A further reference is
Dan B. Goldman: Fake Fur Rendering. Siggraph '97
> I was intending to write my patch so as to be compatible with this one
> (i.e. the same scene file can be made to use the other one just by
> changing a single parameter) but looking at the syntax this patch uses
> we seem to have completely different ideas about how it should work.
The syntax of my patch was mainly driven by the internal data structures,
which generally is a bad approach. However, be warned that the syntax is
not the main problem of adding fur to povray.
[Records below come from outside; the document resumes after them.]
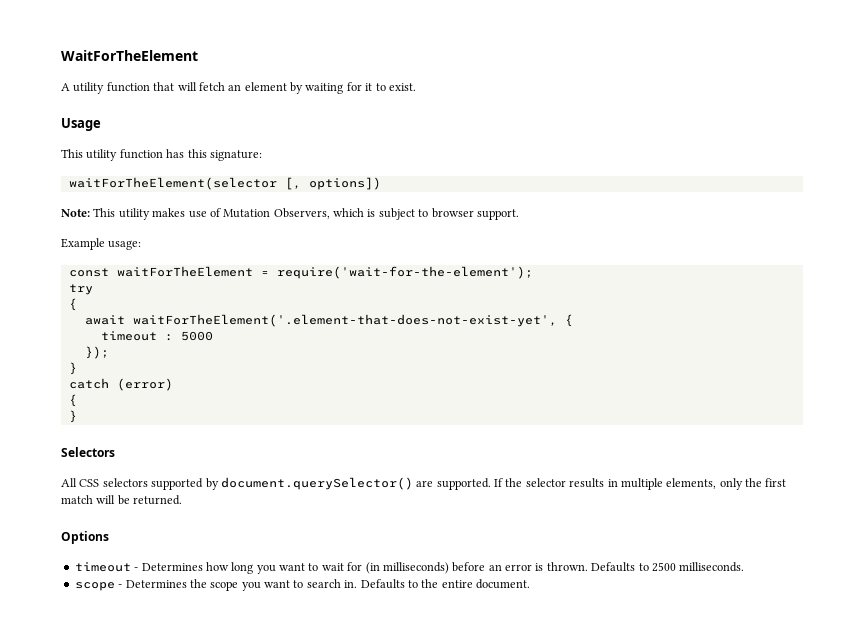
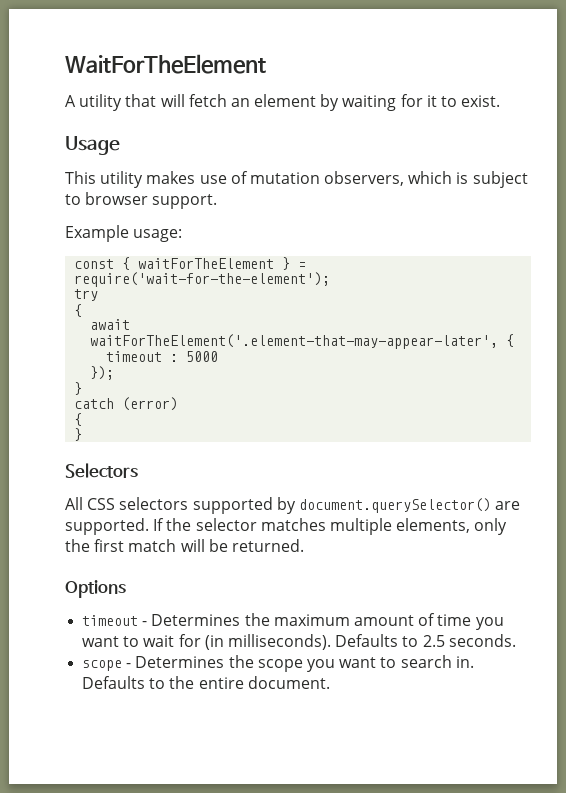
- A utility function that will fetch an element by waiting for it to exist.
+ A utility that will fetch an element by waiting for it to exist.
- This utility function has this signature:
- waitForTheElement(selector [, options])
- Note: This utility makes use of Mutation Observers, which is subject to browser support.
+ This utility makes use of mutation observers, which is subject to browser support.
- const waitForTheElement = require('wait-for-the-element');
+ const { waitForTheElement } = require('wait-for-the-element');
- await waitForTheElement('.element-that-does-not-exist-yet', {
+ await waitForTheElement('.element-that-may-appear-later', {
- If the selector results in multiple elements, only the first match will be returned.
+ If the selector matches multiple elements, only the first match will be returned.
- timeout - Determines how long you want to wait for (in milliseconds) before an error is thrown. Defaults to 2500 milliseconds.
+ timeout - Determines the maximum amount of time you want to wait for (in milliseconds). Defaults to 2.5 seconds.

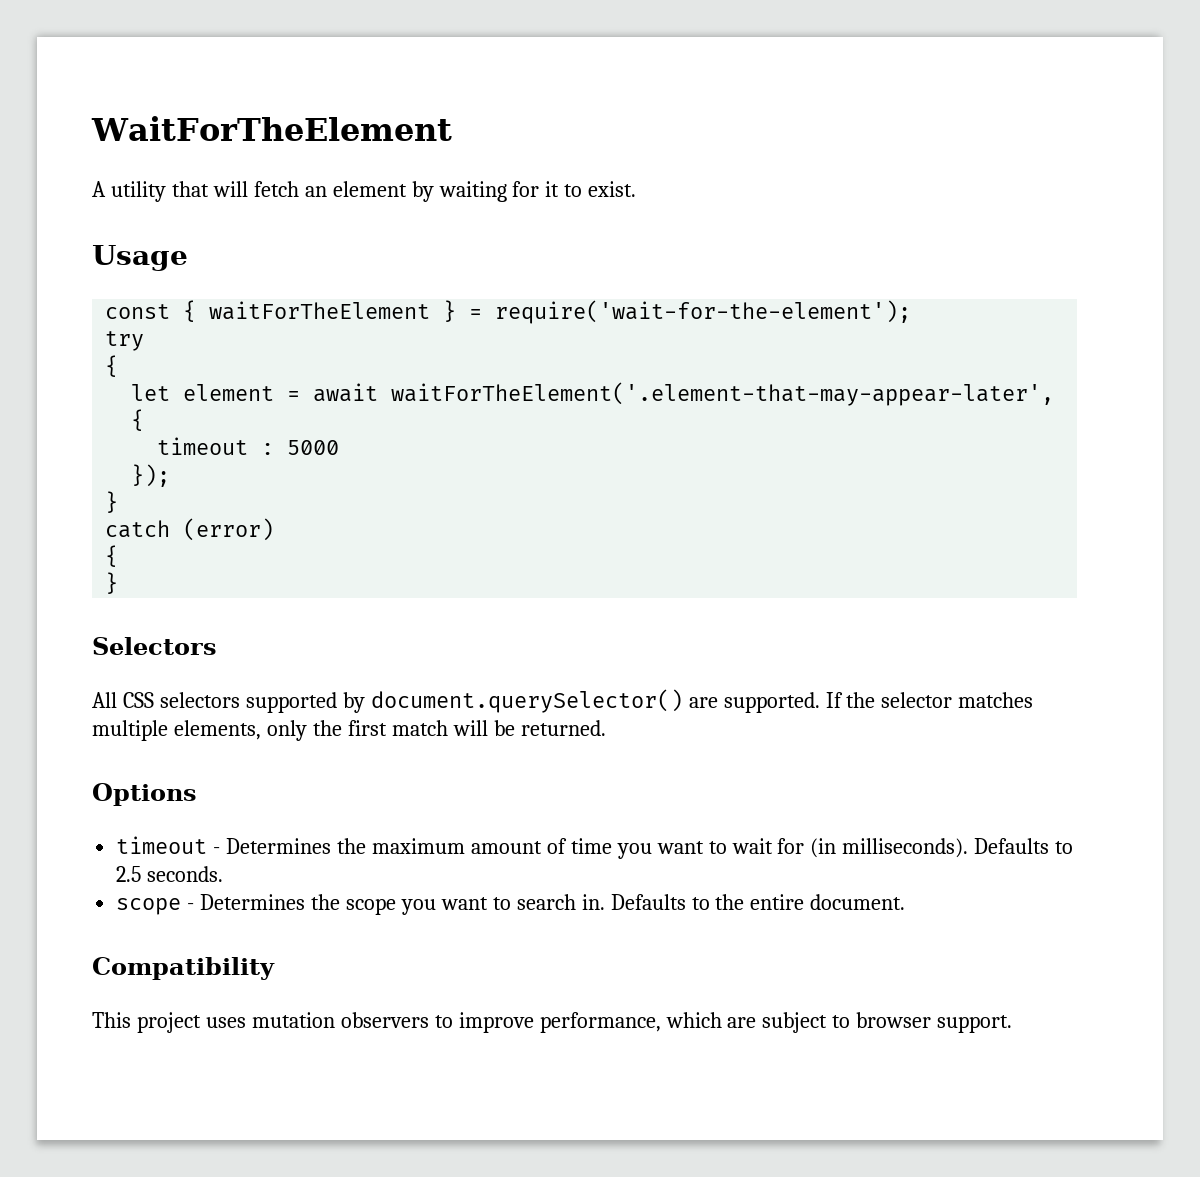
- This utility makes use of mutation observers, which is subject to browser support.
- Example usage:
- await waitForTheElement('.element-that-may-appear-later', {
+ let element = await waitForTheElement('.element-that-may-appear-later', {
+ Compatibility
+ This project uses mutation observers to improve performance, which are subject to browser support.

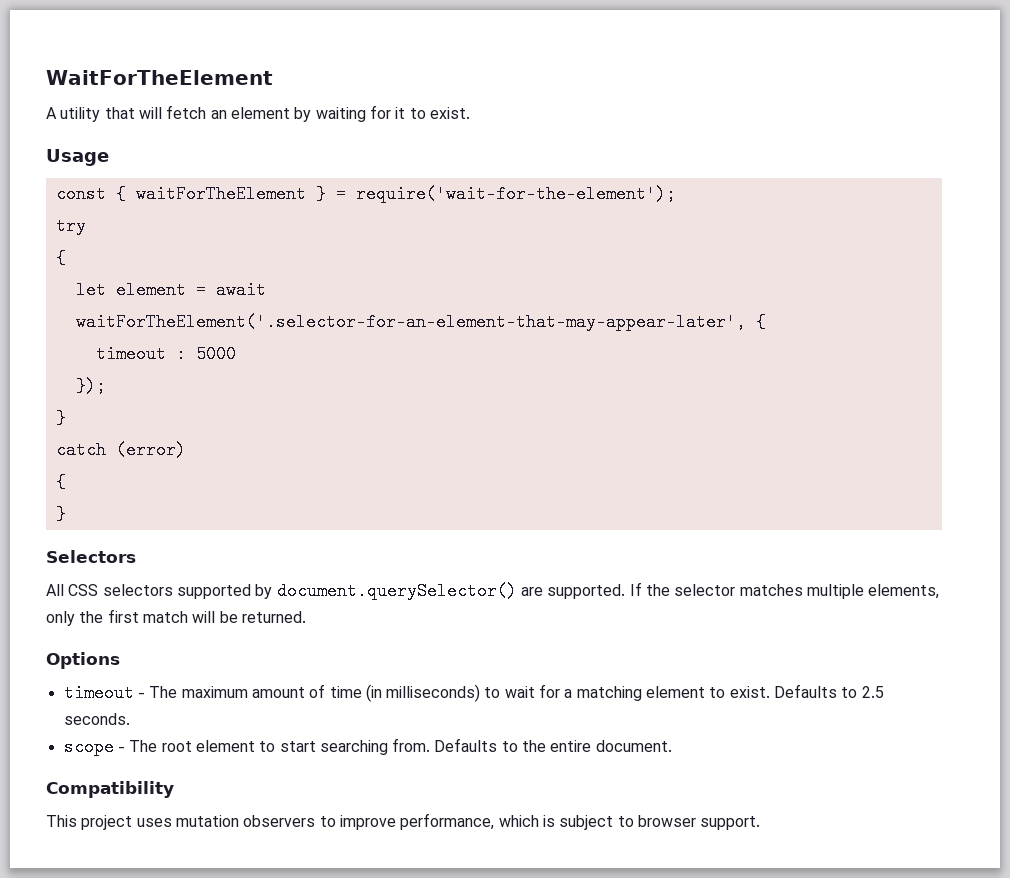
- let element = await waitForTheElement('.element-that-may-appear-later', {
+ let element = await waitForTheElement('.selector-for-an-element-that-may-appear-later', {
- timeout - Determines the maximum amount of time you want to wait for (in milliseconds).
+ timeout - The maximum amount of time (in milliseconds) to wait for a matching element to exist.
- scope - Determines the scope you want to search in.
+ scope - The root element to start searching from.
- This project uses mutation observers to improve performance, which are subject to browser support.
+ This project uses mutation observers to improve performance, which is subject to browser support.

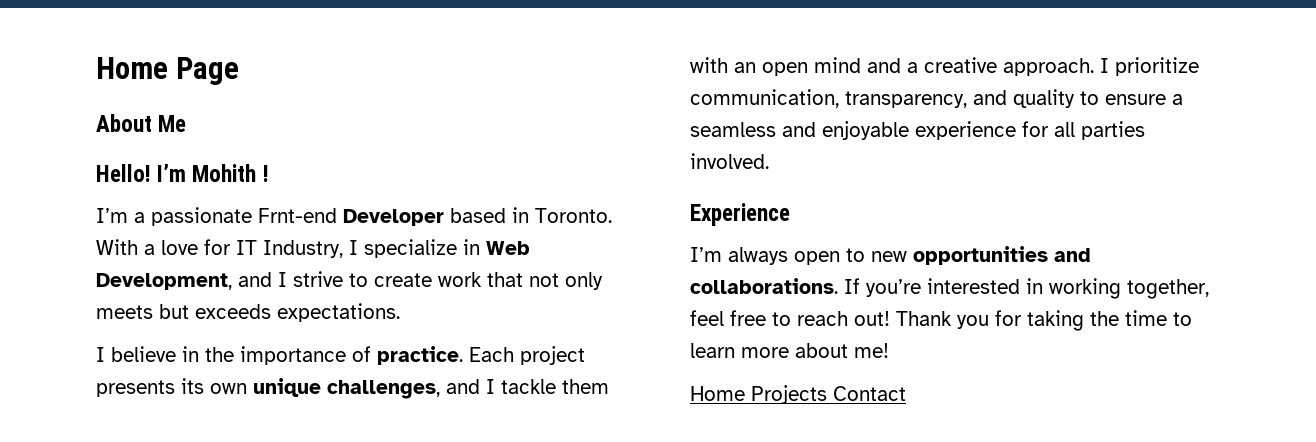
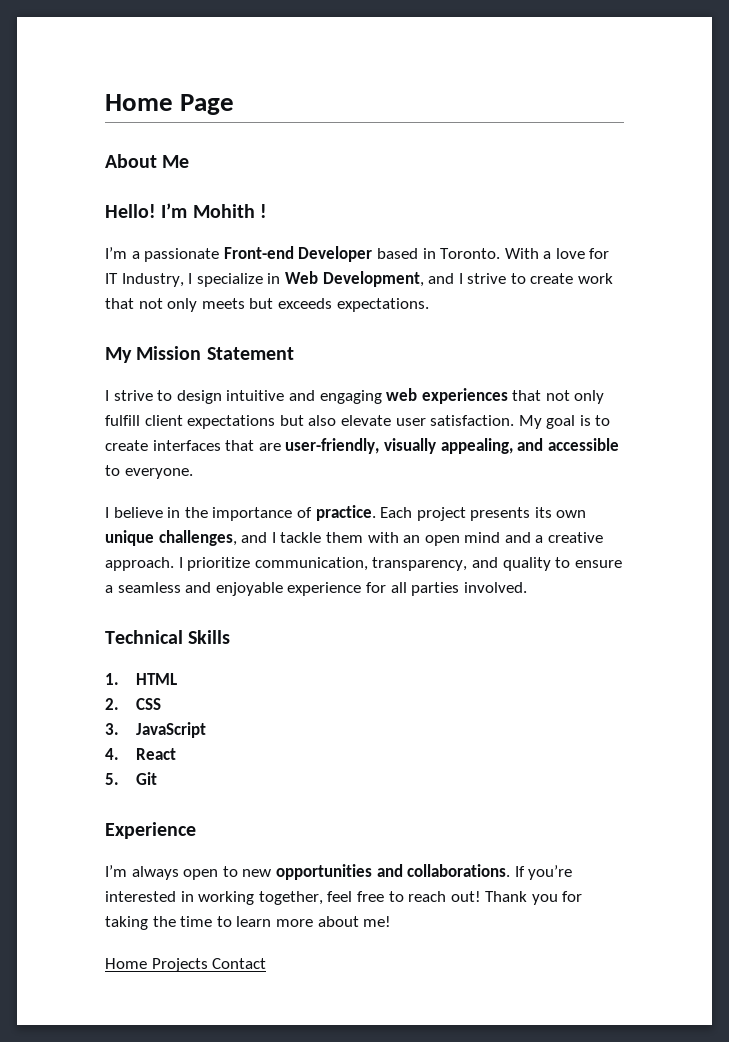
- I’m a passionate Frnt-end Developer based in Toronto.
+ I’m a passionate Front-end Developer based in Toronto.
+ My Mission Statement
+ I strive to design intuitive and engaging web experiences that not only fulfill client expectations but also elevate user satisfaction. My goal is to create interfaces that are user-friendly, visually appealing, and accessible to everyone.
+ Technical Skills
+ 1. HTML
+ 2. CSS
+ 3. JavaScript
+ 4. React
+ 5. Git

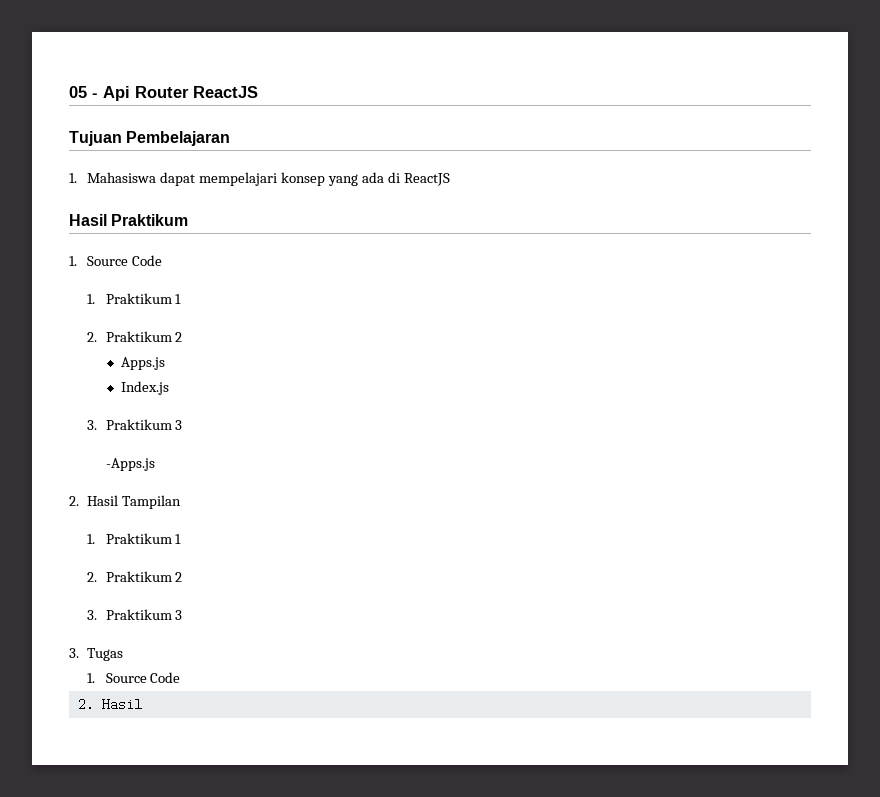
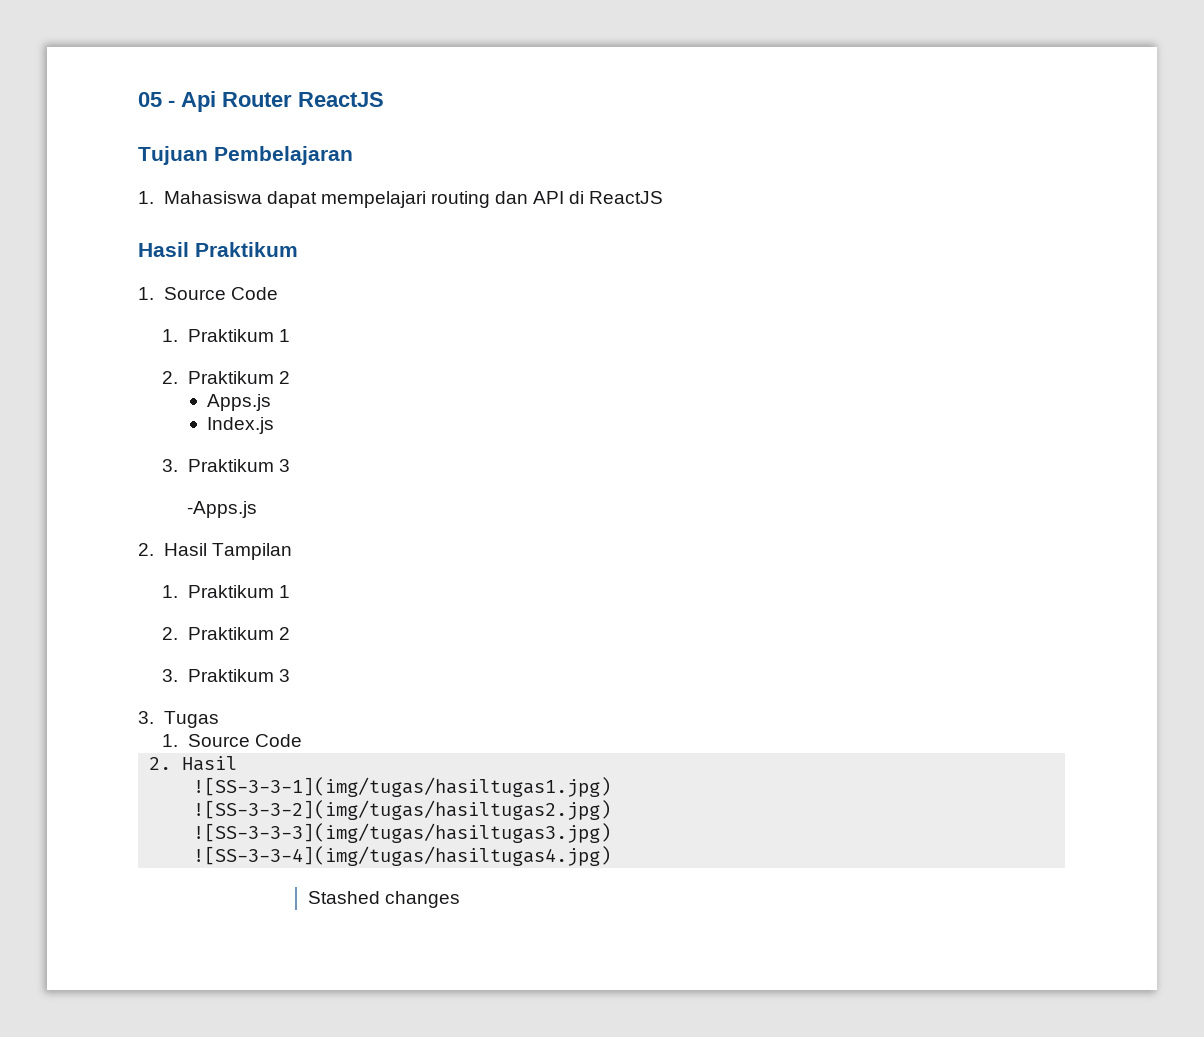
- 1. Mahasiswa dapat mempelajari konsep yang ada di ReactJS
+ 1. Mahasiswa dapat mempelajari routing dan API di ReactJS
+ ![SS-3-3-1](img/tugas/hasiltugas1.jpg)
+ ![SS-3-3-2](img/tugas/hasiltugas2.jpg)
+ ![SS-3-3-3](img/tugas/hasiltugas3.jpg)
+ ![SS-3-3-4](img/tugas/hasiltugas4.jpg)
+ Stashed changes

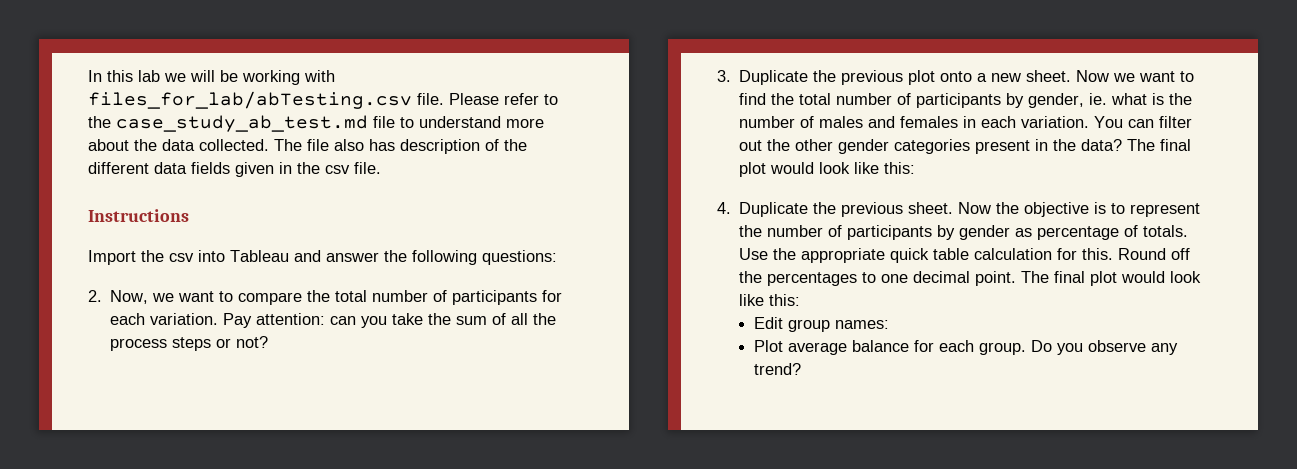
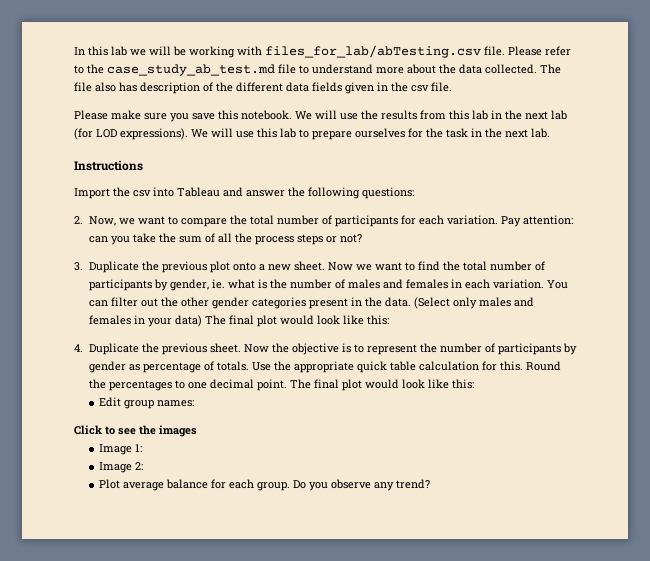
+ Please make sure you save this notebook. We will use the results from this lab in the next lab (for LOD expressions). We will use this lab to prepare ourselves for the task in the next lab.
- You can filter out the other gender categories present in the data? The final plot would look like this:
+ You can filter out the other gender categories present in the data. (Select only males and females in your data) The final plot would look like this:
- Round off the percentages to one decimal point.
+ Round the percentages to one decimal point.
+ Click to see the images
+ Image 1:
+ Image 2:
My experience while messing around was:
1. Povray is a huge program. So, it's difficult to to find the right places
to plug in your code. (The Pov-Team does not like to incorporate other
people's patches, because they usually fail to find the right places.)
2. Raytracing realistic fur is slow. This usually makes it fairly hard to
create a nice scene.
> My project will go forward as planned; I may decide to run off a few
> simple pictures using this patch for comparative purposes in the
> 'evaluation' stage, but I will not even be looking at the code.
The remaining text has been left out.